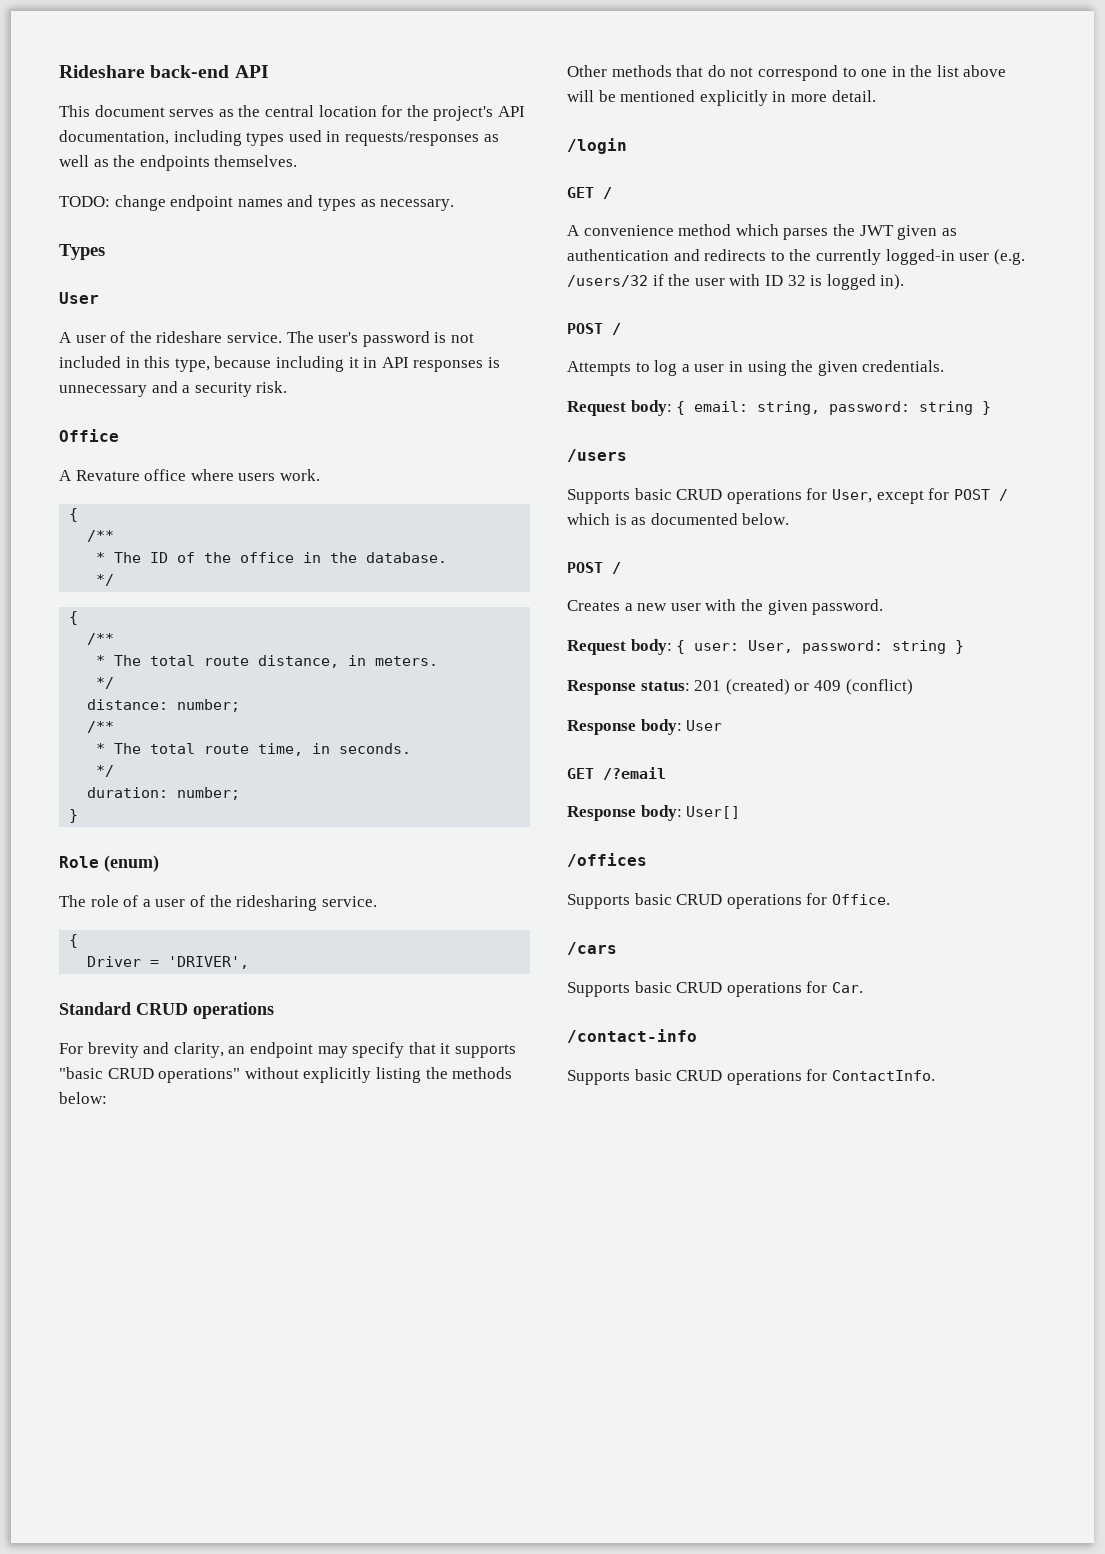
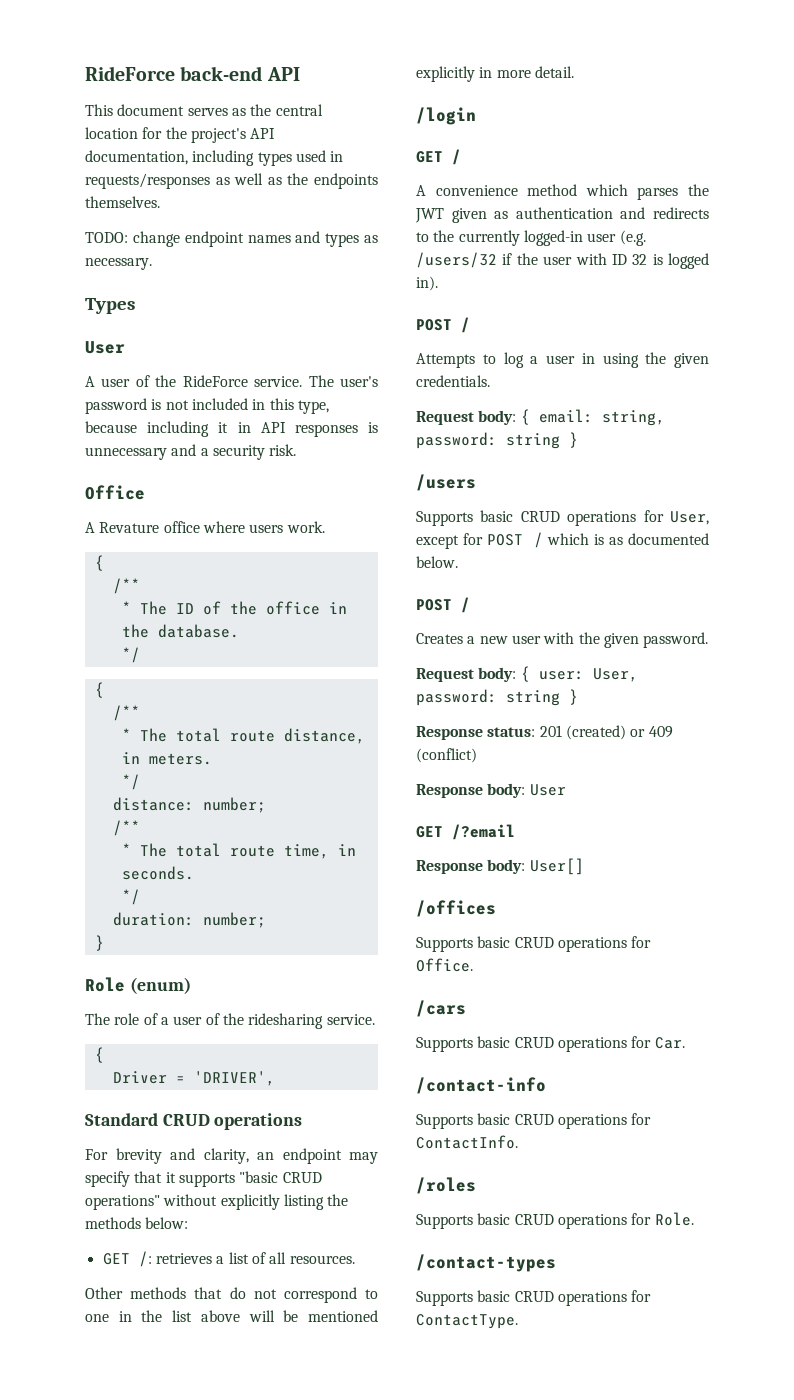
[59,65,145,78] Rideshare -> [85,66,175,81] RideForce
[156,331,223,343] rideshare -> [182,375,248,387] RideForce
(107, 1098) none -> [102,1251,355,1267] // GET /: retrieves a list of all resources.
(935, 1075) none -> [416,1177,476,1194] [416,1212,694,1229] [416,1254,556,1272] [416,1290,652,1306] [416,1314,518,1329] // /roles // Supports basic CRUD operations for Role. // /contact-types // Supports basic CRUD operations for ContactType.

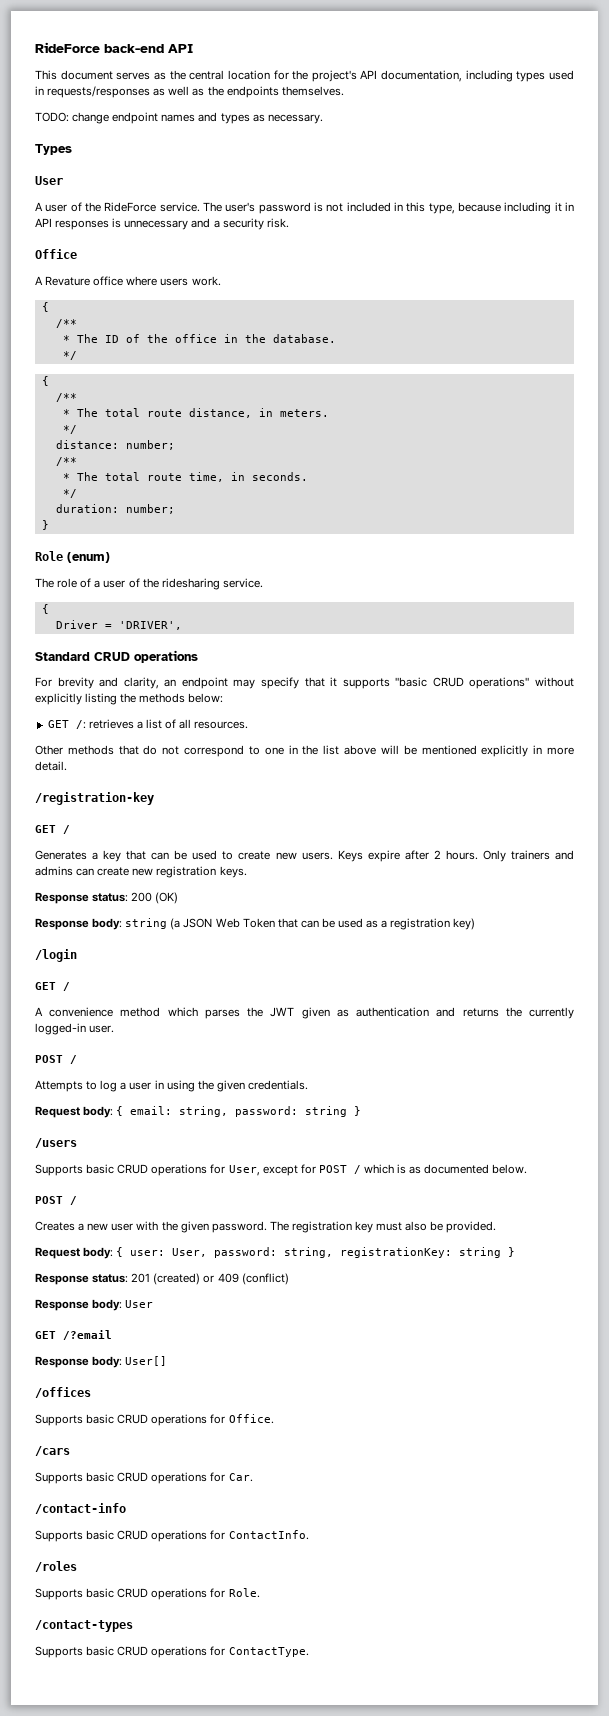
(574, 72) none -> [35,792,154,805] [35,825,70,834] [35,850,574,862] [35,866,247,878] [35,892,179,904] [35,918,476,930] // /registration-key // GET / // Generates a key that can be used to create new users. Keys expire after 2 hours. Only trainers and admins can create new registration keys. // Response status: 200 (OK) // Response body: string (a JSON Web Token that can be used as a registration key)
[653,207,709,219] [416,232,429,242] redirects to -> [462,1008,499,1017] returns
[587,230,646,246] [416,252,709,269] [416,276,438,291] user (e.g. /users/32 if the user with ID 32 is logged in). -> [89,1025,115,1033] user.
(709, 640) none -> [269,1221,497,1233] The registration key must also be provided.
(497, 697) none -> [284,1247,453,1258] string, registrationKey:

:: TASK TO CARRY OUT ::
Please find every line in the listing that holds the string "users" and copy it.

:: PROBLEM SOLUTION ::
(574, 72) none -> [35,792,154,805] [35,825,70,834] [35,850,574,862] [35,866,247,878] [35,892,179,904] [35,918,476,930] // /registration-key // GET / // Generates a key that can be used to create new users. Keys expire after 2 hours. Only trainers and admins can create new registration keys. // Response status: 200 (OK) // Response body: string (a JSON Web Token that can be used as a registration key)
[587,230,646,246] [416,252,709,269] [416,276,438,291] user (e.g. /users/32 if the user with ID 32 is logged in). -> [89,1025,115,1033] user.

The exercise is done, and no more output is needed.